2.9.15

Azulejos setecentistas

The Clash, “Straight to Hell”, in https://www.youtube.com/watch?v=u8u6t_nFufo
(Três variações sobre um mesmo cenário)
1. Não contava que dissesse que não. Não contava que não fosse decair perante os dotes de persuasão. Mais a mais, a demanda parecia lógica para os dois. Um daqueles casos em que todos ficam a ganhar. Mas o negócio não se fez. No último instante, depois de provisórios acordos sobre os termos da transação, ela recuou. Não providenciou justificações. Ele protestou. Invocou má fé, invocou a desonra da palavra – e sublinhou que a palavra dada valia mais do que um contrato (ainda por assinar). Ela não se demoveu. Sem pré-aviso, deixou-o pendurado no nada. Ele ainda teimou em querer uma explicação para a mudança de posição. Em vão.

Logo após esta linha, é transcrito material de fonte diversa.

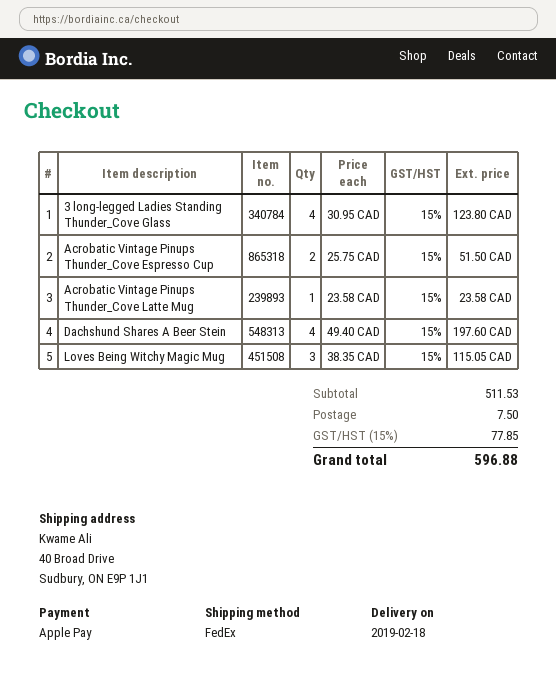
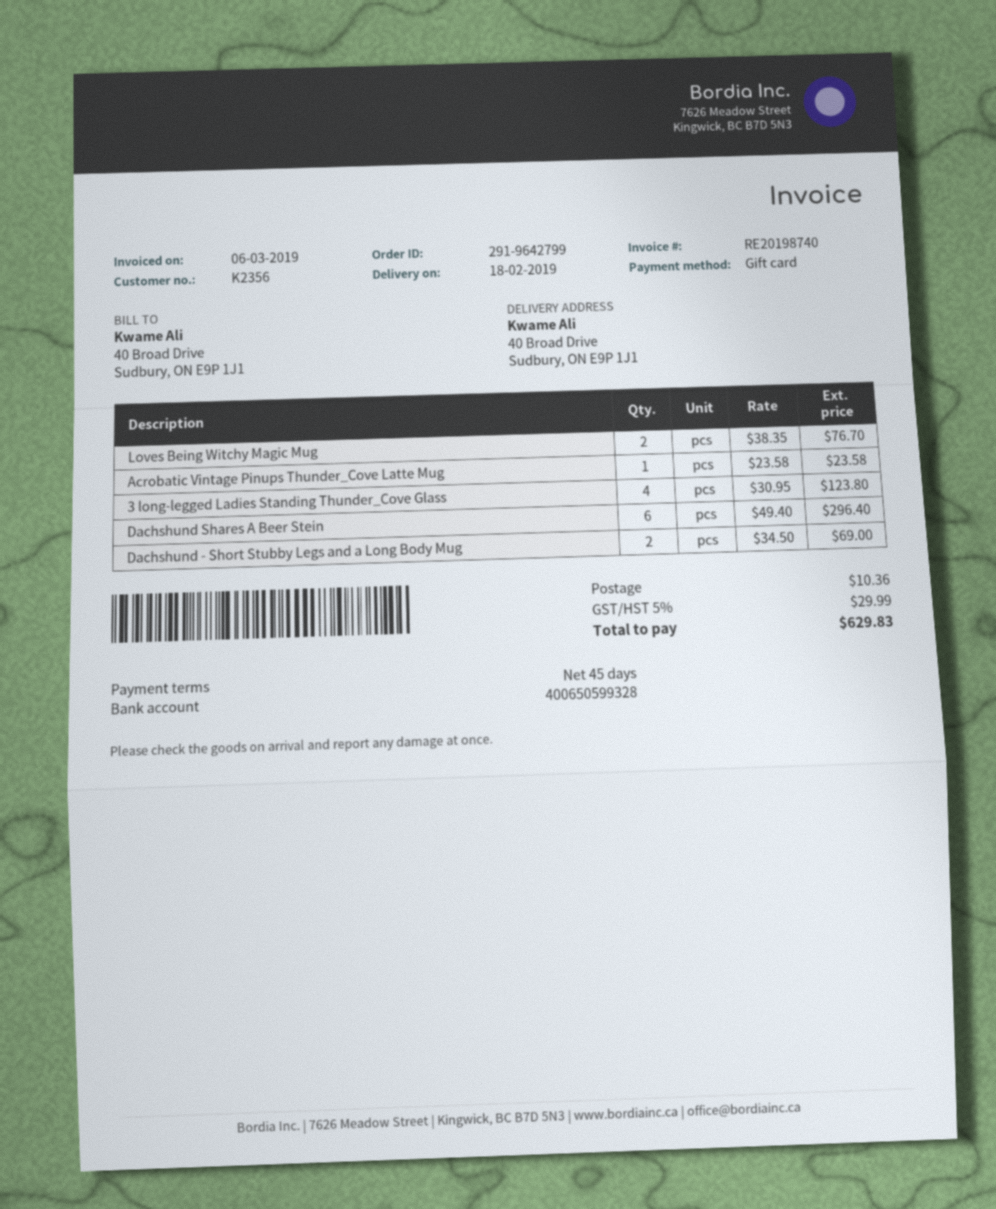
payment method: Apple Pay -> gift card
Acrobatic Vintage Pinups Thunder_Cove Espresso Cup: 2 x 25.75 = 51.50 -> none
Dachshund Shares A Beer Stein: 4 x 49.40 = 197.60 -> 6 x 49.40 = 296.40
Loves Being Witchy Magic Mug: 3 x 38.35 = 115.05 -> 2 x 38.35 = 76.70
Dachshund - Short Stubby Legs and a Long Body Mug: none -> 2 x 34.50 = 69.00
shipping: 7.50 -> 10.36
tax: 15% = 77.85 -> 5% = 29.99
total: 596.88 -> 629.83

2. Ele usou os dotes de retórica. Os dotes que faziam os mais chegados vociferar que ele estava destinado a ser vendedor. Aliás, julgava-se que era capaz de vender qualquer coisa, mesmo que fosse aparentada com a banha da cobra. Por um lado, conseguia arranjar interessados que roçavam o néscio. Por outro lado (e para ajudar), tinha o dom da palavra e uma argumentação convincente. Às vezes, convencia-se que não era um aldrabão e jurava, a pés juntos, que se estivesse na posição do comprador aceitava comprar o que ele tinha para vender. Daquela vez, encontrou a vítima perfeita. Ela não quis saber da linhagem do produto. Não negociou o preço – portanto, o lucro seria inesperadamente mais elevado. Pagou sem ver. Quando quis protestar pelo engodo em que caiu, já não o encontrou. Ele desaparecera do mapa.
3. Chegaram à fala por intermédio de terceira pessoa. Que sabia que ele tinha algo para vender e que o produto coincidia com o que ela andava à procura. Combinou-se o negócio. O intermediário exigiu comissão – no fundo, tinha facilitado a transação com os seus conhecimentos e diligências. Não se meteu no meio da negociação. Só queria o seu quando a venda se consumasse. O vendedor acertou com a compradora. Ela exigiu ver primeiro para depois pagar a preceito. Na sua boa fé, ele não desconfiou que ela estivesse de má fé. Ela ficou agrada com a qualidade do produto. Entregou-lhe um cheque em pagamento. Quando ele foi depositar o cheque, soube que a conta bancária deixara de existir três dias antes. Foi à procura da aldrabona. Em vão. Desaparecera do mapa. E o intermediário sofreu do mesmo mal (a comissão fora paga em cheque assinado pela compradora).